My inlaws are visiting from NZ this year (aged 60 and 65yrs) they are very well traveled so thought I would organize something different and take them on a guided tour through Iran (apparently its beautiful).

I have heard conflicting stories weather its safe or not, has anybody had any experiences of traveling/holidaying to Iran? Would you recommend it?

(we are all NZ'ers)

Cheers


----------



## VitaEsMorte (Apr 26, 2010)

nzdiaspora said:


> Hi
> 
> My inlaws are visiting from NZ this year (aged 60 and 65yrs) they are very well traveled so thought I would organize something different and take them on a guided tour through Iran (apparently its beautiful).
> 
> ...


I have been to several cities of Iran just for sightseeing. I can say that it's safe, there is no such kind of ordinary crimes or boring people. But AVOID southeastern part of it (Belucistan). You can visit Tahran, Esfahan, Shiraz and Yazd. I spent about 3 weeks with my car and if you need any information, I will be glad to help you


----------



## pamela0810 (Apr 5, 2010)

I know a couple of people who have been to Iran about 5 years ago, not sure if it has changed much. But they spoke very highly of the place.
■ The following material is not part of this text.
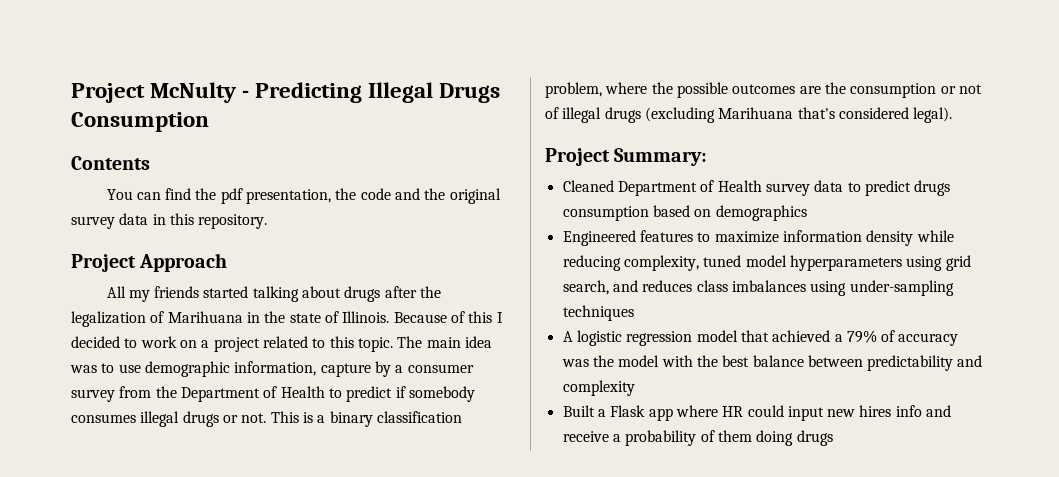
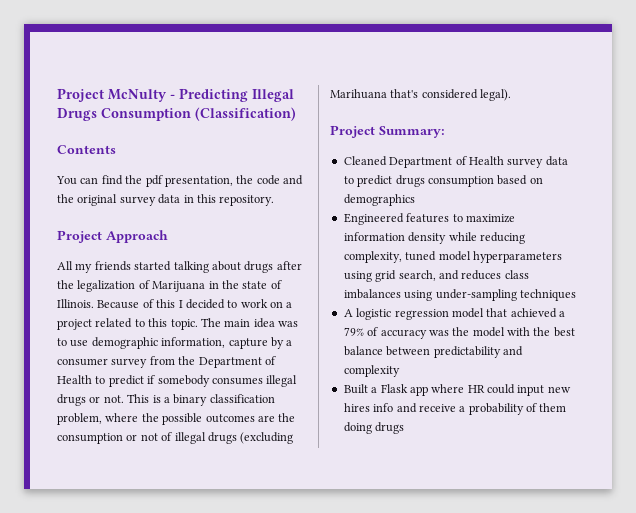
- Project McNulty - Predicting Illegal Drugs Consumption
+ Project McNulty - Predicting Illegal Drugs Consumption (Classification)
- All my friends started talking about drugs after the legalization of Marihuana in the state of Illinois.
+ All my friends started talking about drugs after the legalization of Marijuana in the state of Illinois.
Have your in-laws been to the Holy Land? I have always wanted to go there, especially to pay a visit Jericho. 

Have you also visited Lebanon (and I don't mean just the city of Beirut). You could stay in the Chouf Mountains close to the Beiteddine Palace. There is a hotel called the Mir Amin Palace Hotel. It's like a different world.

Just sharing a couple of ideas, hope you don't mind


----------



## hubbly_bubbly (Oct 17, 2010)

I only got to Tehran once, which was for the elections and the first few days of the subsequent crackdown. I would love to do a good road trip through Iran, or especially the places mentioned above. Fascinating place. Needless to say, but I felt very safe there, despite the rallies. Food was excellent and I really wanted to buy a Persian carpet from "Persia"... but ran out of time.

And I agree with Pammy; a really good trip is to do the Jordan, Syria, Lebanon run, or vice versa. The "Holy Land", even though not so holy anymore imho, is well worth a trip too. Jericho, Dead Sea and the West Bank are must-sees as well as the usual suspects.

Anyway, happy travels, whatever you decide.


----------



## Tropicana (Apr 29, 2010)

Have visited Tehran, very interesting place; language might be an issue, as very few people speak English. The mountain scenery and the smog make for a very setting very different to that of the UAE.
Weather in April/May is just perfect.


----------



## qetadgzcb (Jan 29, 2010)

I've been to Tehran for an exhibition and didn't have too much time to discover the place but I can still suggest a trip there. The country is full of history, the nature is great(compared to Dubai), weather is pleasant(could be too cold nowadays though).. For Tehran, I can say that it's perfectly safe.. Language barrier is a big problem you'll face, just to give an example throughout a 4day international exhibition, I could speak English with only 4-5guys. Food is nice, people can be quite strange sometimes though. All ladies have to be covered throughout their stay. No short skirts or skirts without proper dark stockings, no short sleeves, hair is not to be visible etc.. Just my brief observations..


----------